Fox’s action comedy is proving savvy counter-programming and has now reached $11.7m (£7.4m), meaning it has now surpassed The Heat’s $11.1m (£7m) result in the UK.

Also for Fox, The Longest Ride started its UK journey with $662,000 (£418,086) from its 397 sites. In terms of Nicholas Sparks adaptations, that’s ahead of The Notebook’s $490,000 (£309,507) from 256 sites, but behind Message in a Bottle’s $919,000 (£579,997) from 285.

Secret Cinema’s production of The Empire Strikes Back has now crossed the £1m mark in the UK as a $451,000 (£284,950) third weekend saw it reach $1.7m (£1.05m), while Home has now amassed $38.8m (£24.5m).


Charting fourth on debut was eOne’s Mr. Holmes with a $1.2m (£741,000) debut from its 489 sites, including previews.

The opening marks director Bill Condon’s second biggest in the UK, outside of the Twilight Breaking Dawn two-parter. Dreamgirls landed with $2.1m (£1.3m) from its 270 sites.

Also for eOne, Insidious Chapter 3 has scared up $5.6m (£3.5m) after three weeks in play.


Rounding off this week’s top five was Entourage which landed with an unspectacular UK bow of $955,000 (£603,000) from its 400 sites.

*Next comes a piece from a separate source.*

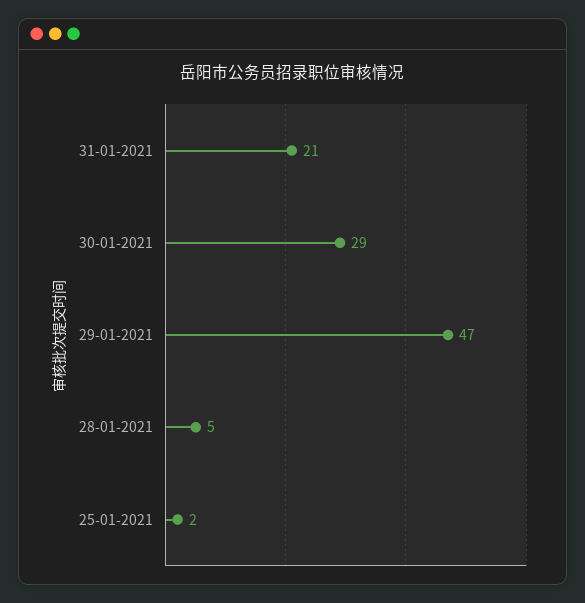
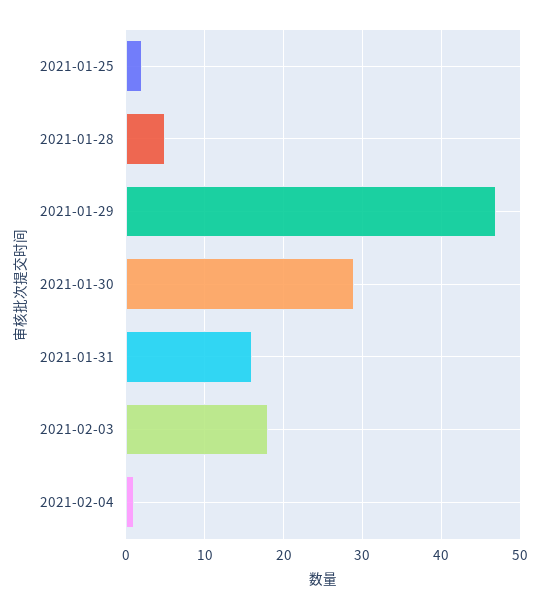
31-01-2021: 21 -> 16
2021-02-03: none -> 18
2021-02-04: none -> 1

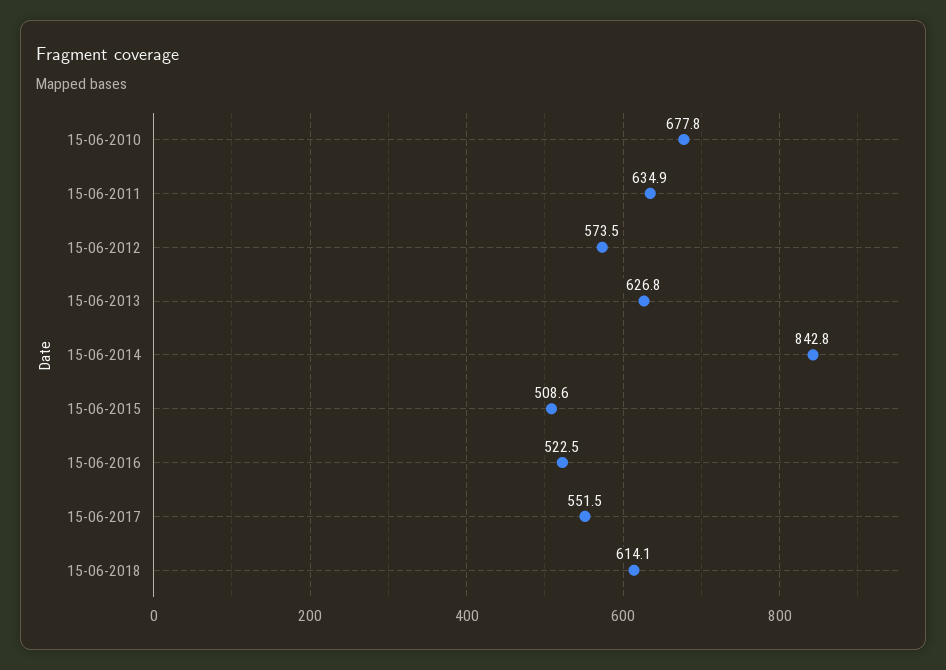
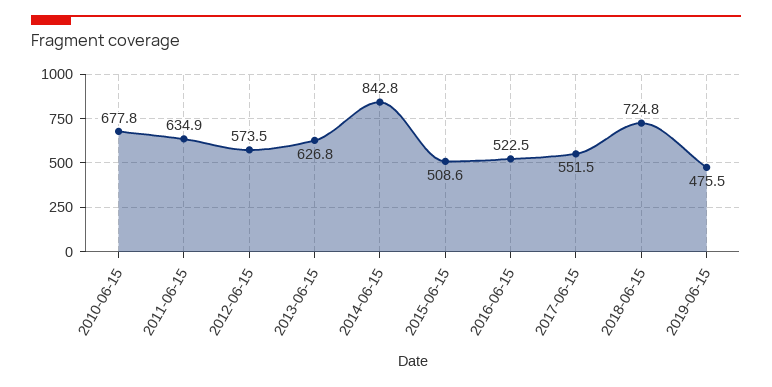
15-06-2018: 614.1 -> 724.8
2019-06-15: none -> 475.5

Warner Bros’ big screen outing for HBO’s comedy could well struggle to sustain a run, given TV adaptations are usually front-loaded.

Also for Warner Bros, San Andreas took an extra $700,000 (£442,000) for $17m (£10.7m) after four weeks in play, while Mad Max: Fury Road added $340,000 (£215,000) for $26.8m (£17m) after six weeks.

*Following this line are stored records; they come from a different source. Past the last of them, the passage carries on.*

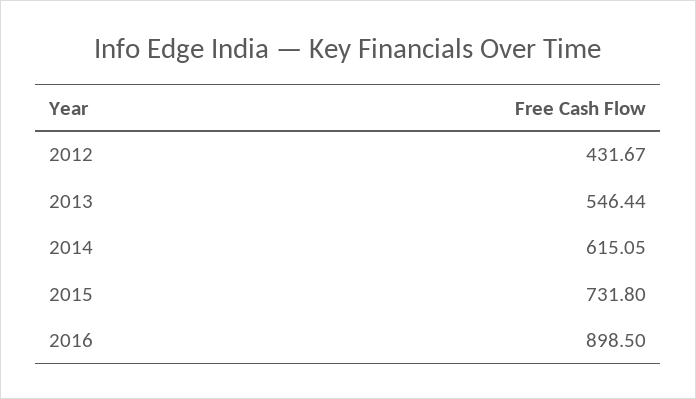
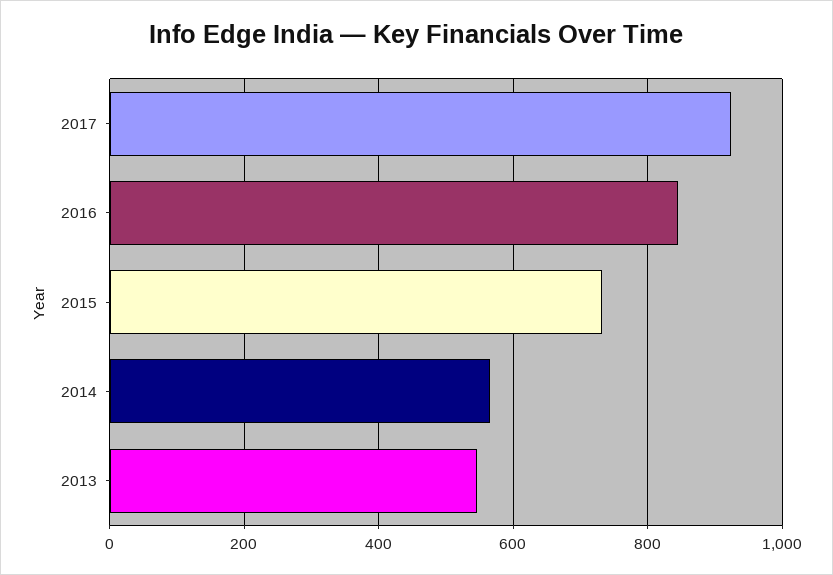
2012: 431.67 -> none
2014: 615.05 -> 560
2016: 898.5 -> 840
2017: none -> 920

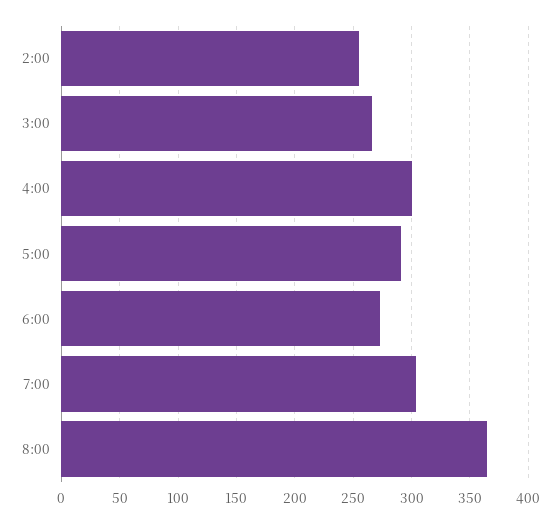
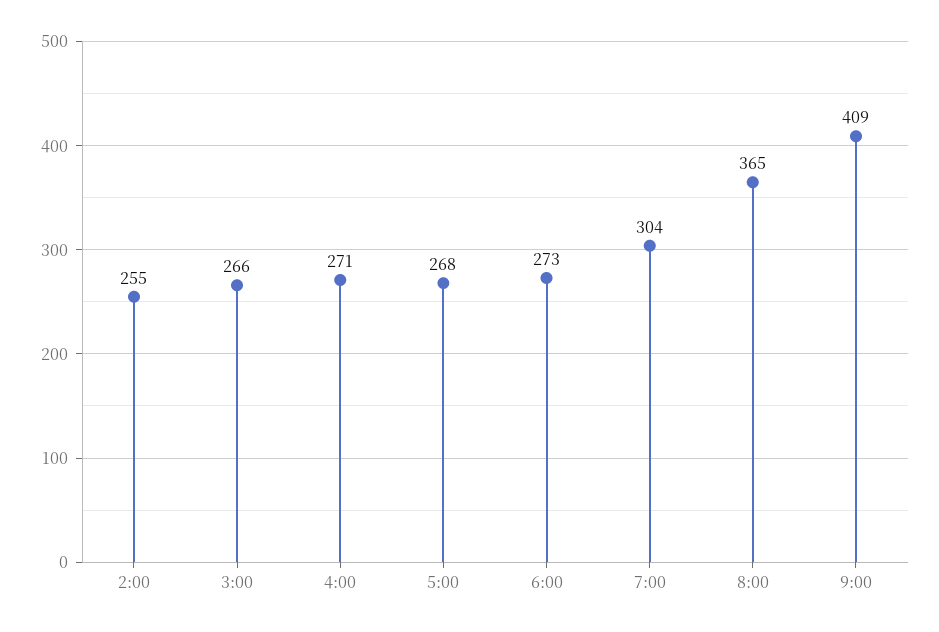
4:00: 300 -> 271
5:00: 290 -> 268
9:00: none -> 409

The long-delayed Accidental Love posted a $50,000 (£31,518) UK debut from its 20 sites through Arrow Films.

Also for Arrow Films, the re-release of The Long Good Friday grossed $14,000 (£9,029) from three sites on Fri/Sat and 21 on Sunday, while The Burning recorded a non-final UK bow of $5,700 (£3,613) from its seven sites (six on Saturday).


In its second weekend of release, Picturehouse Entertainment’s adaptation of National Theatre’s musical London Road added $37,000 (£23,122) for $444,000 (£279,899) to date.


Currently playing in 29 sites, Dogwoof’s The Look of Silence took a further $18,000 (£11,176) for $128,000 (£80,607) to date.


Directors’ Fortnight 2014 title Les Combattants posted a UK bow of $18,000 (£11,106) from its 18 sites through Curzon Film World.

Also for Curzon Film World, Queen and Country has taken $90,000 (£56,549) after two weeks in play.


Playing three matinee shows at London’s ICA, Soda Pictures’ documentary Natural Resistance grossed $628 (£396) on its UK opening.


This week sees saturation releases for Universal’s Minions and Entertainment’s Knock Knock, while Lionsgate’s Slow West and Metrodome’s The Overnight both receive wide releases.

Lionsgate’s She’s Funny That Way, Dogwoof’s Station to Station, eOne’s Everly and Soda Pictures’ That Sugar Film are among the films receiving limited releases.